> [Work instructions]: The lines below, from the one containing "align-items: center ->" through the one containing "font-size: 17px ->", should be set down exactly, with no pictures and nothing else.

> [Material shown]:

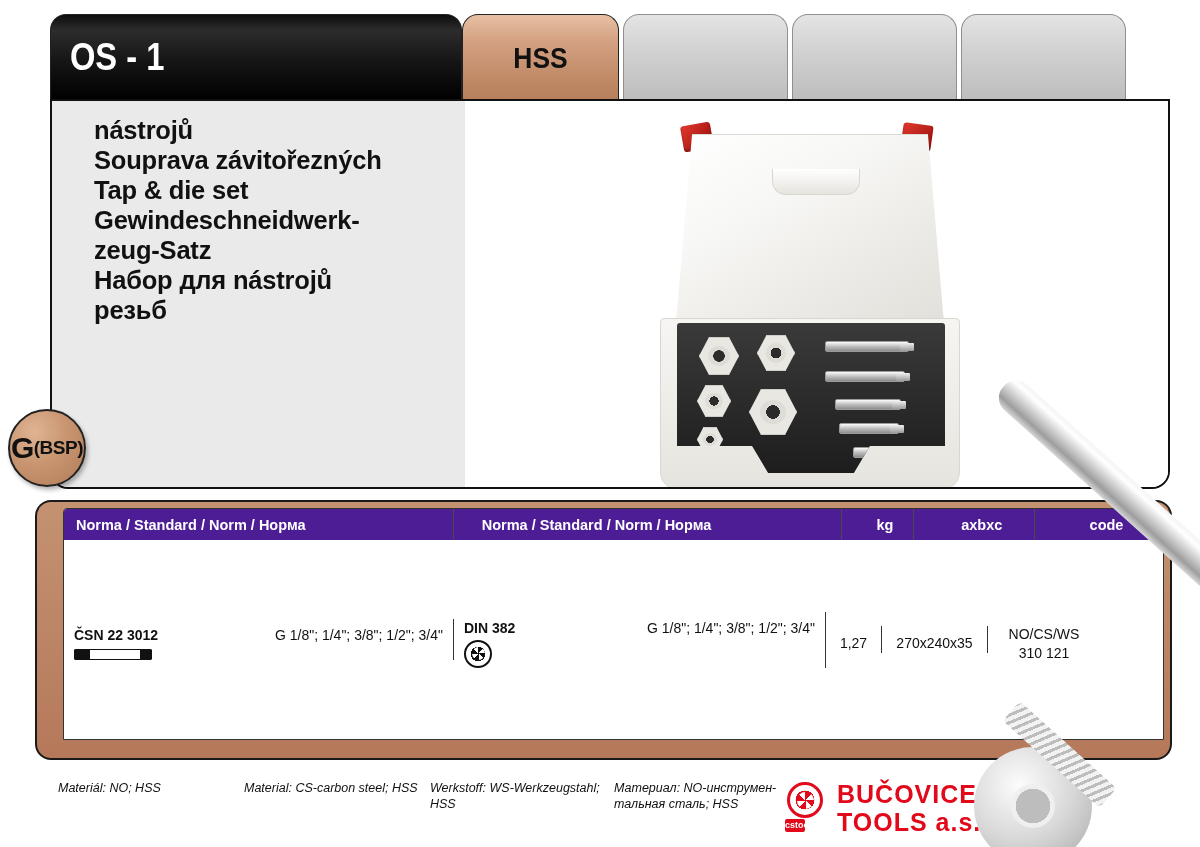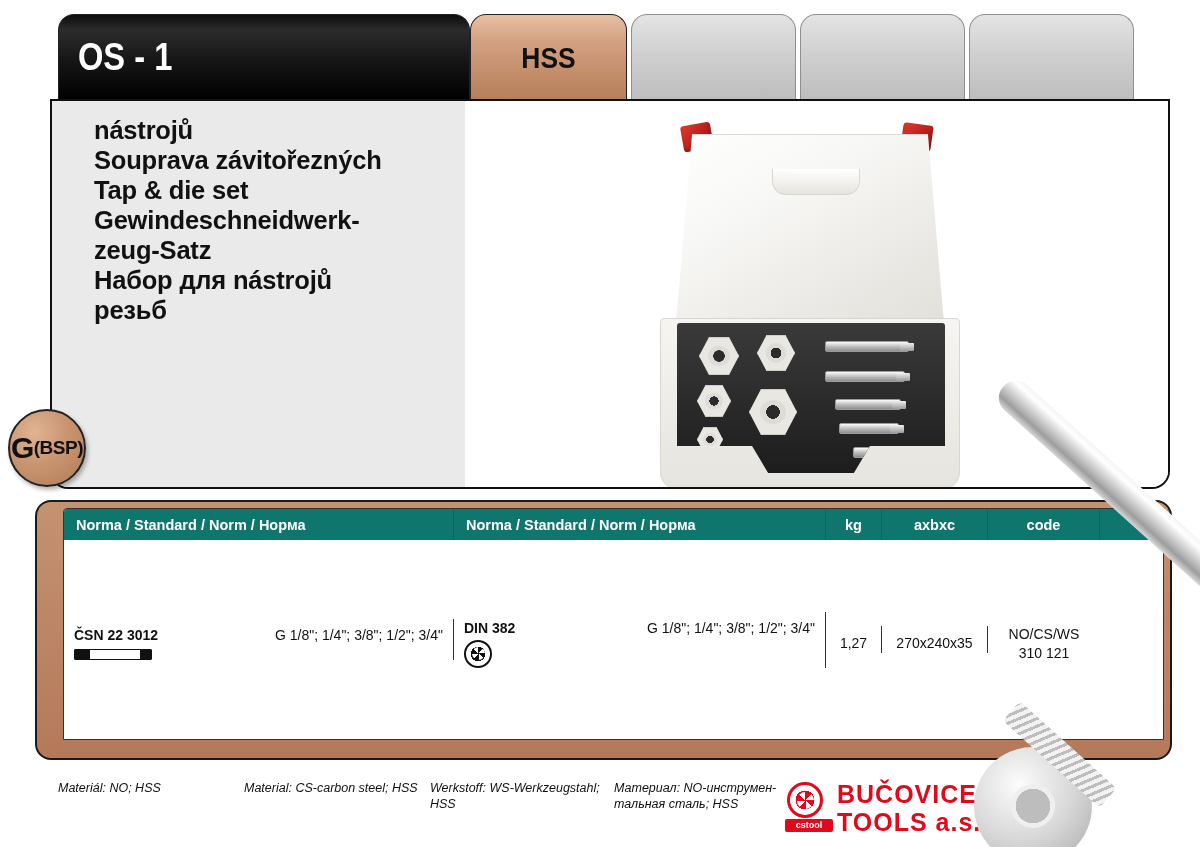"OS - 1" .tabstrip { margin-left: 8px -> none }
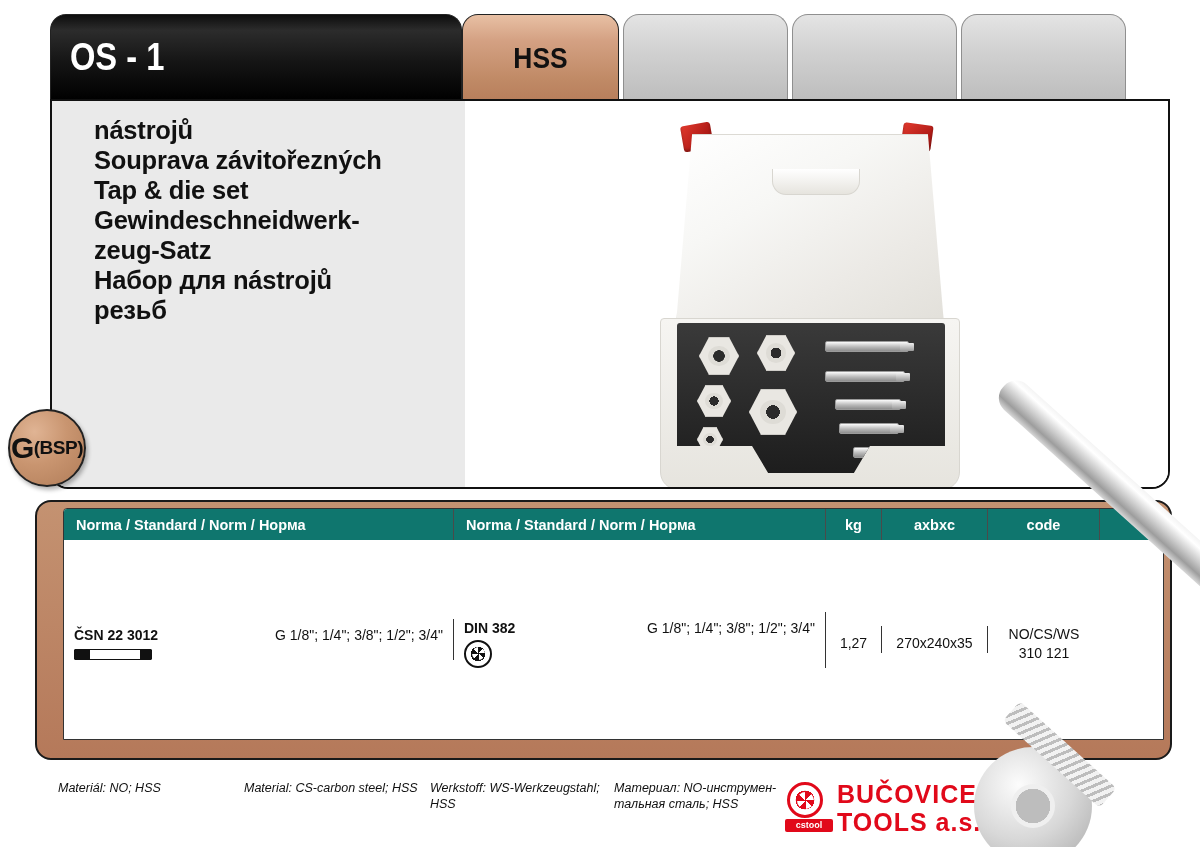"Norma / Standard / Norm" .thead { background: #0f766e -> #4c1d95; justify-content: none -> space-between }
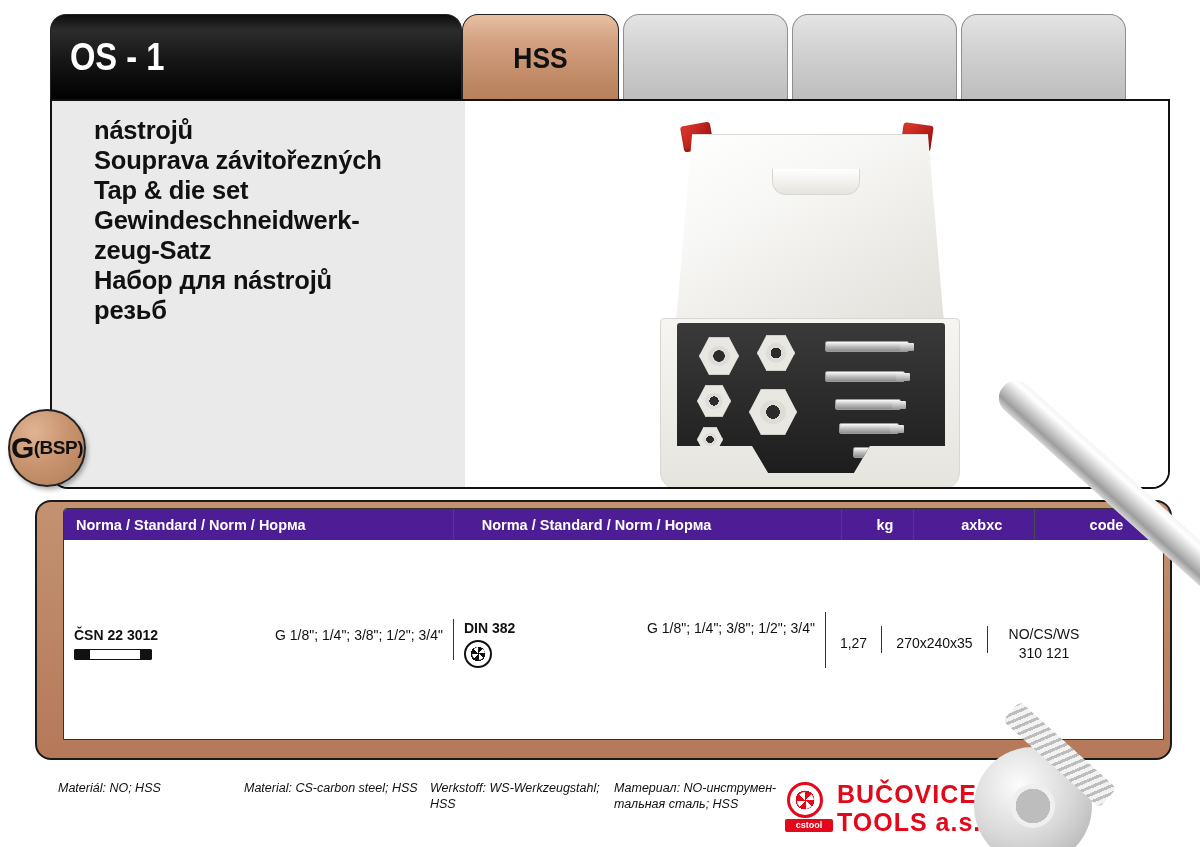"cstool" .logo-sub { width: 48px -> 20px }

...

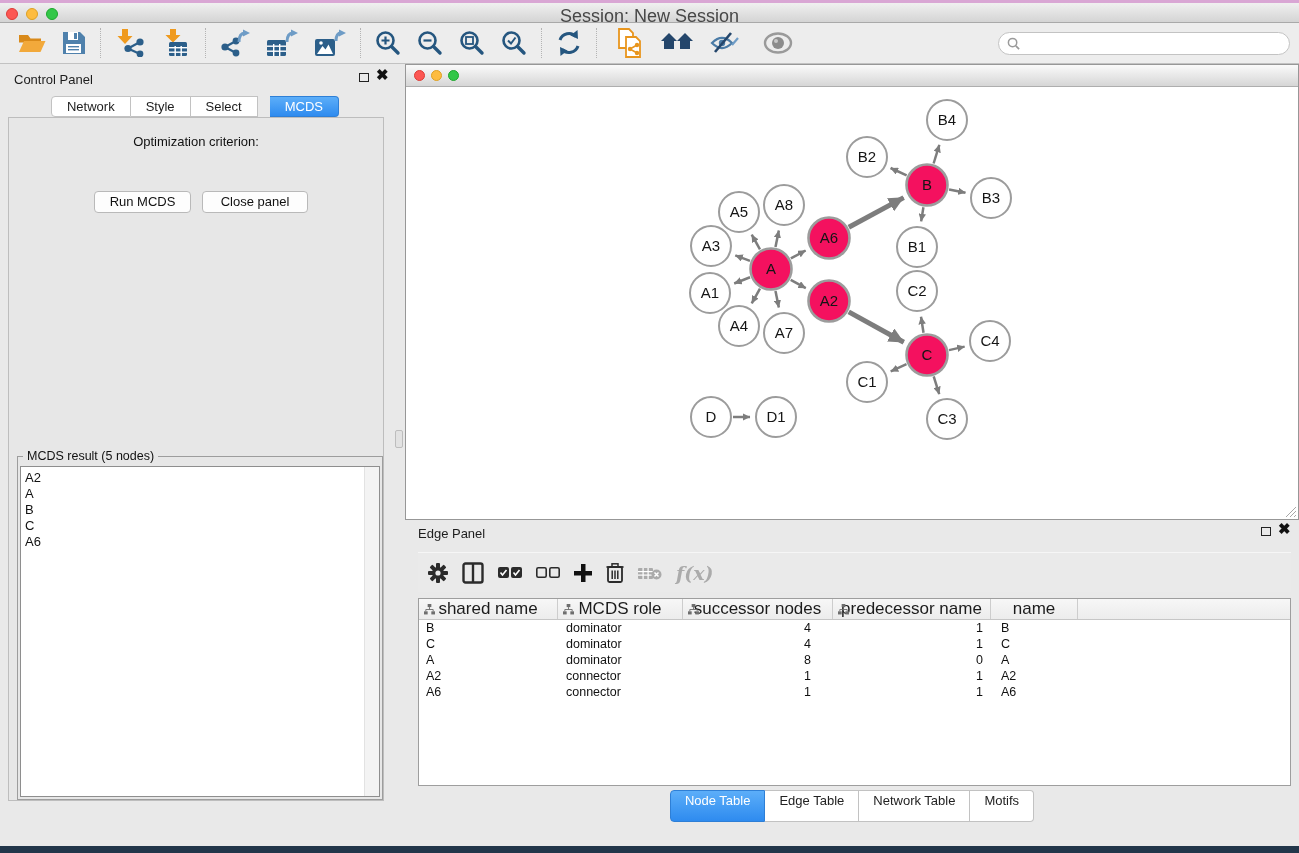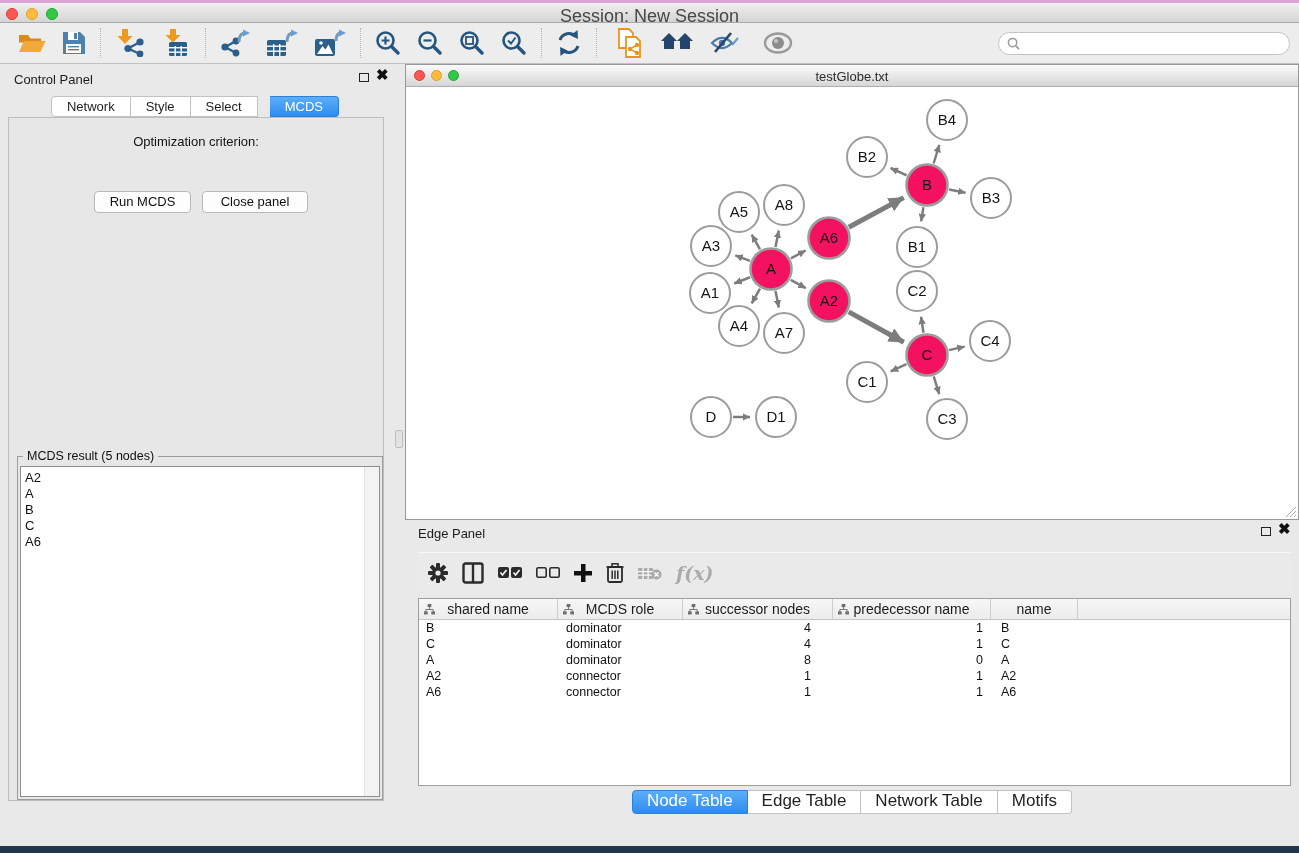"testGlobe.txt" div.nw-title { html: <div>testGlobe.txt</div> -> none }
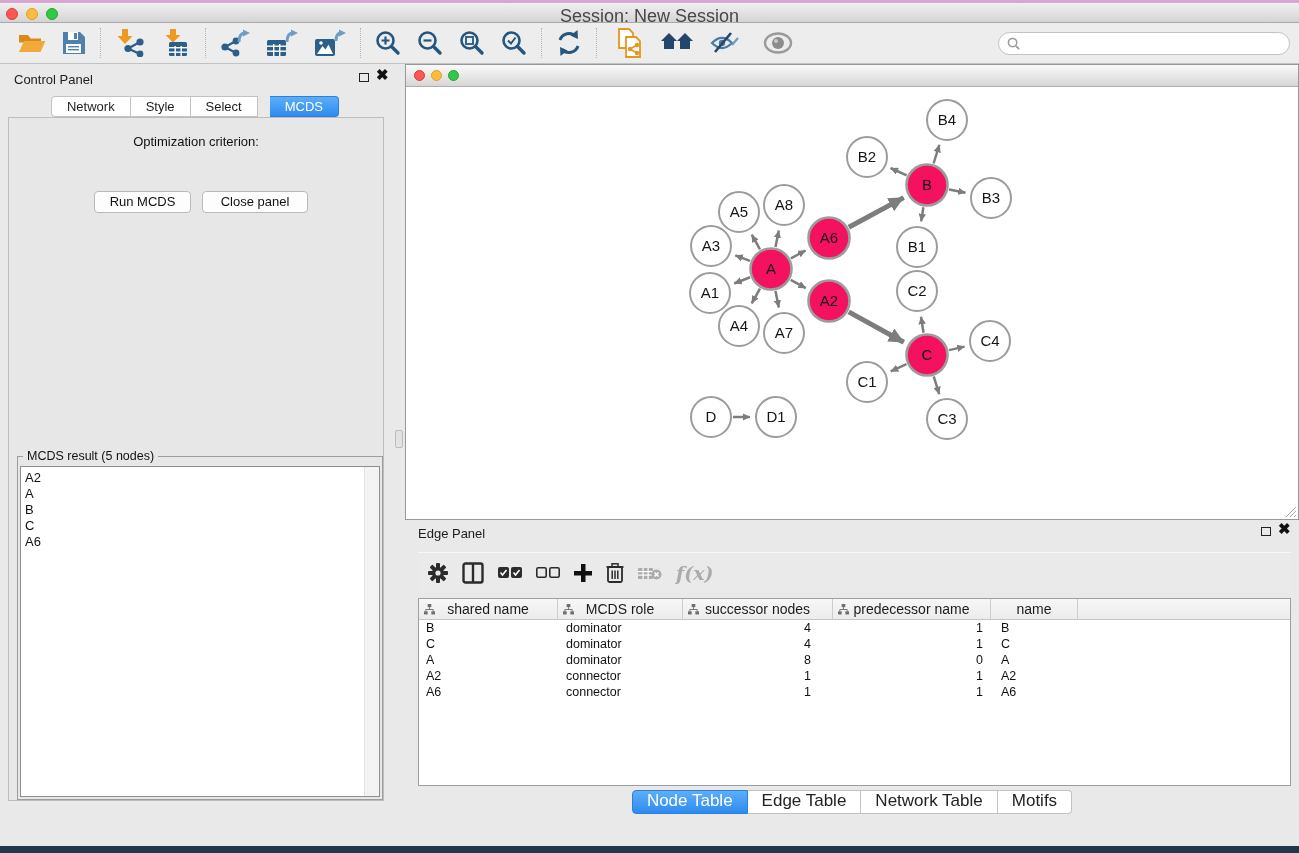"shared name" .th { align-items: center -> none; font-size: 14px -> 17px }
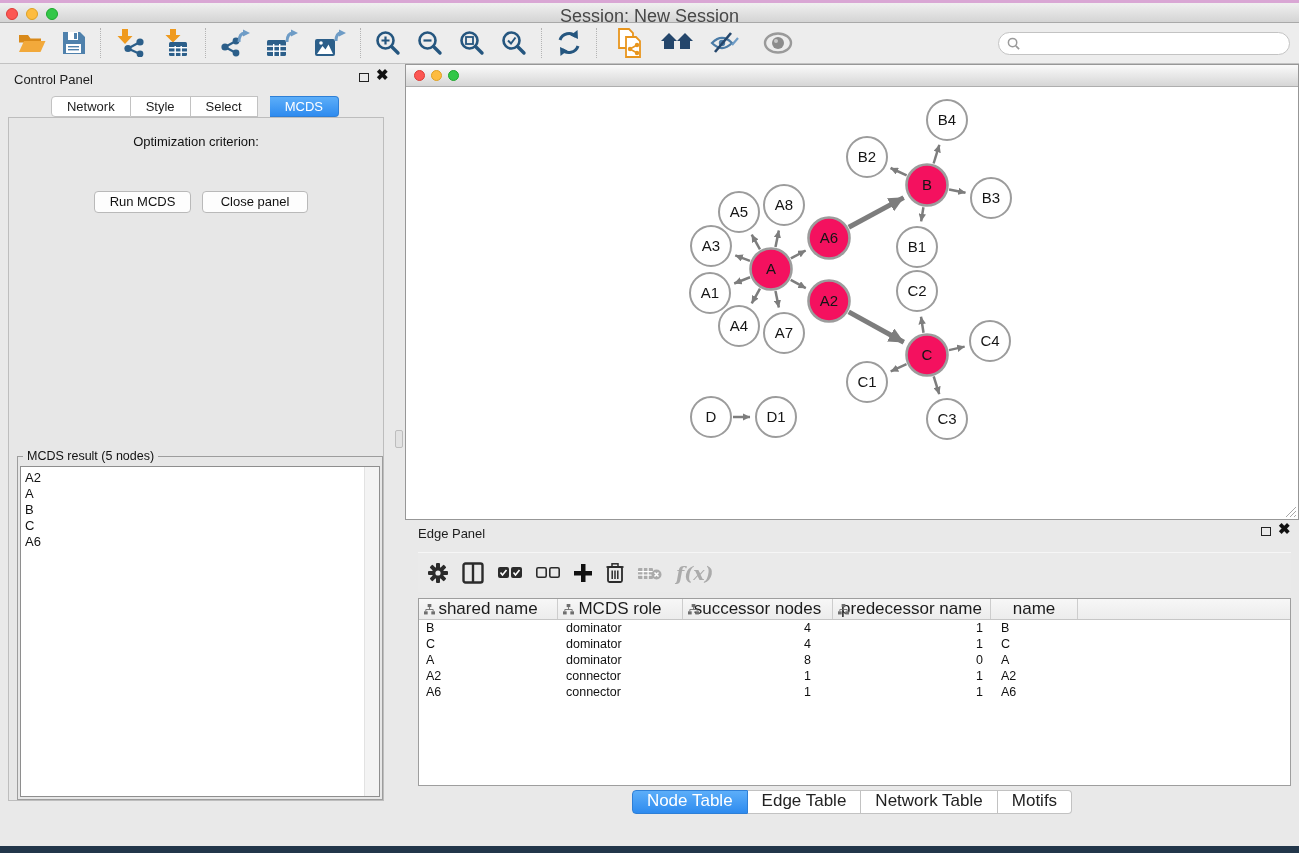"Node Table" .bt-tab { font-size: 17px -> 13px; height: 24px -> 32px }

> [Response box]:
"shared name" .th { align-items: center -> none; font-size: 14px -> 17px }
"Node Table" .bt-tab { font-size: 17px -> 13px; height: 24px -> 32px }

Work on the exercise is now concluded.